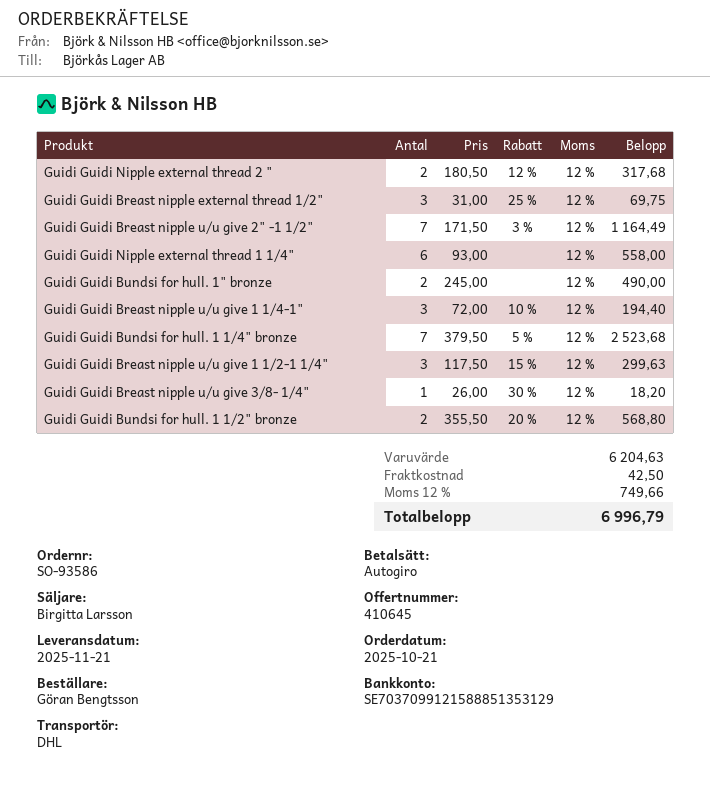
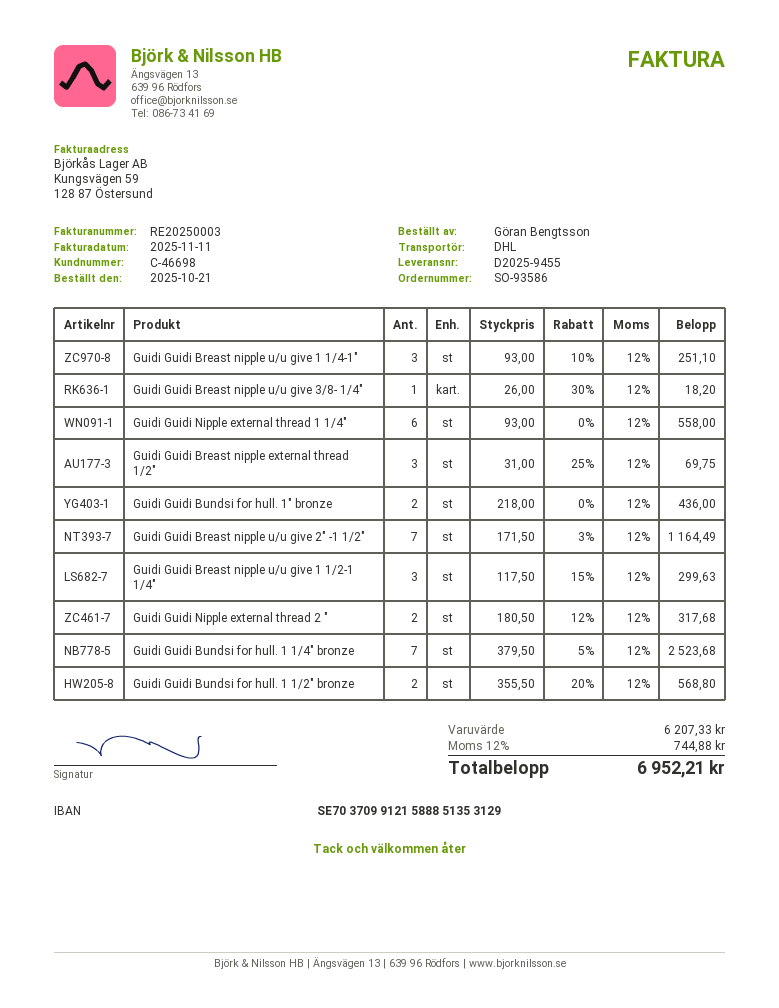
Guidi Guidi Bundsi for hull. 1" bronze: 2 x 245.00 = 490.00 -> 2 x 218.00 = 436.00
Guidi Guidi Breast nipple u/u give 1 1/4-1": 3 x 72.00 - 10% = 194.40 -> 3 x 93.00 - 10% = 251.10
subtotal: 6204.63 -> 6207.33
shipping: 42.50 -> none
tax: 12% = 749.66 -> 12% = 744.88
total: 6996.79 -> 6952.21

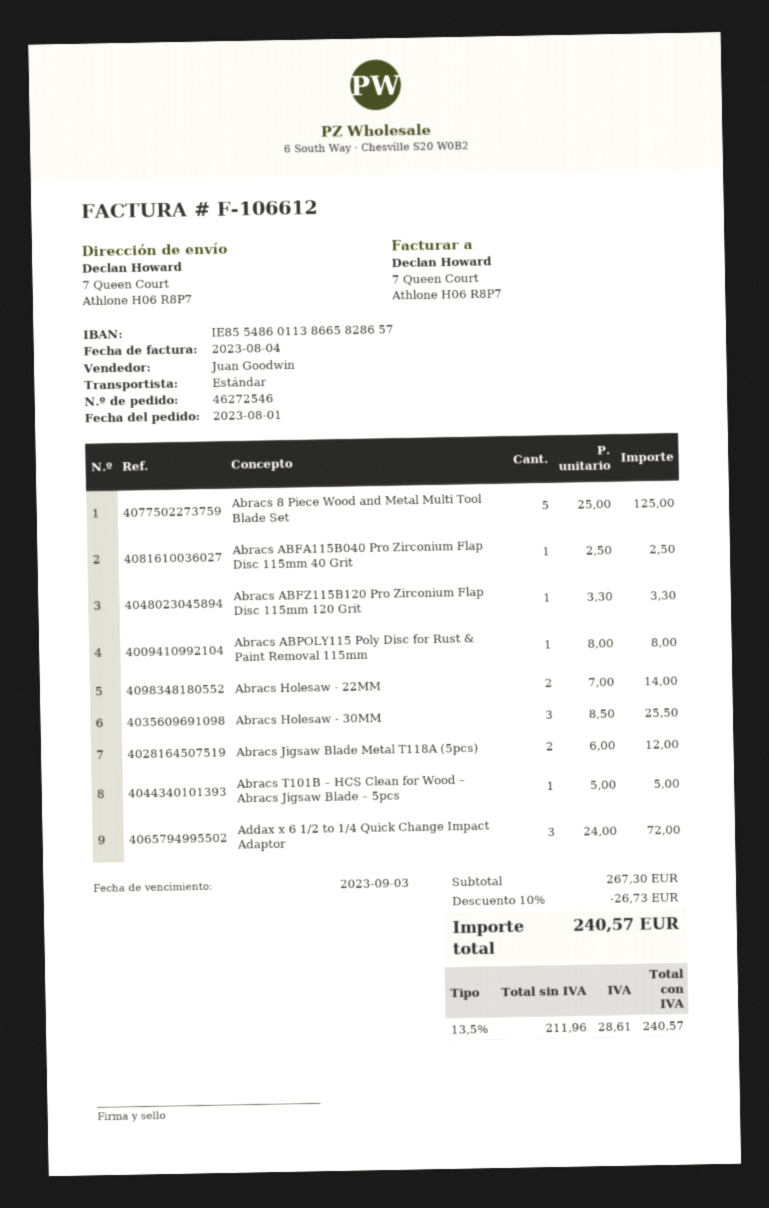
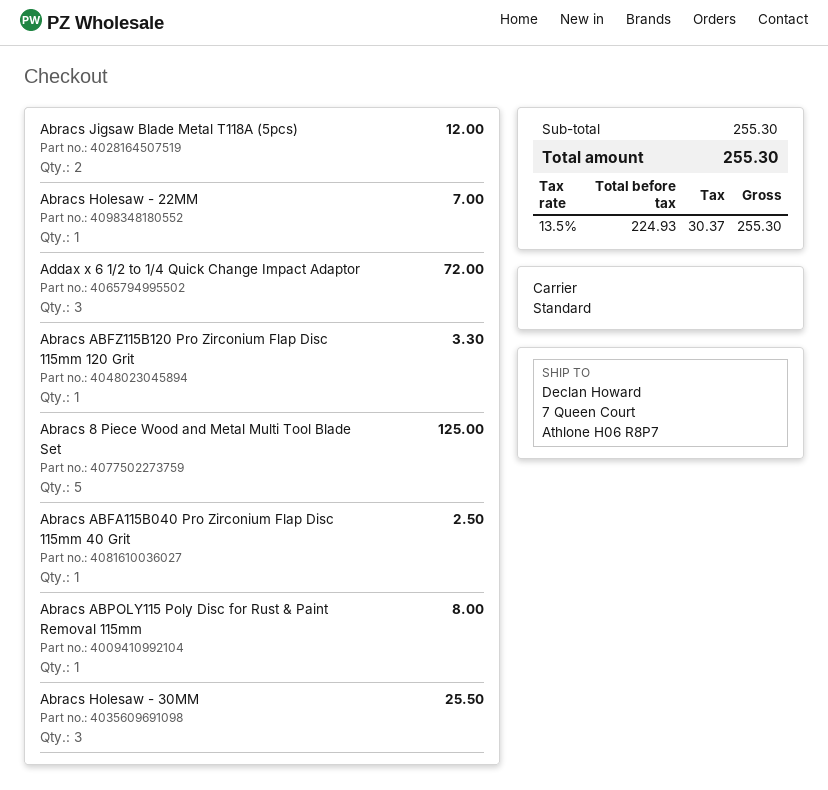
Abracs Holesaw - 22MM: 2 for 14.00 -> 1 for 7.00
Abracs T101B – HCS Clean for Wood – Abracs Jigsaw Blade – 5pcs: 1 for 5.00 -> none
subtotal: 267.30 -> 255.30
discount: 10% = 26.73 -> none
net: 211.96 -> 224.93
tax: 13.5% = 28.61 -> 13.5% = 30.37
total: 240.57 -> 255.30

=== ACTION ITEM ===
From the line that holds "subtotal: 267.30 -> 255.30" down to the last line of the material, copy every line exactly and add nothing.

=== RESPONSE BELOW ===
subtotal: 267.30 -> 255.30
discount: 10% = 26.73 -> none
net: 211.96 -> 224.93
tax: 13.5% = 28.61 -> 13.5% = 30.37
total: 240.57 -> 255.30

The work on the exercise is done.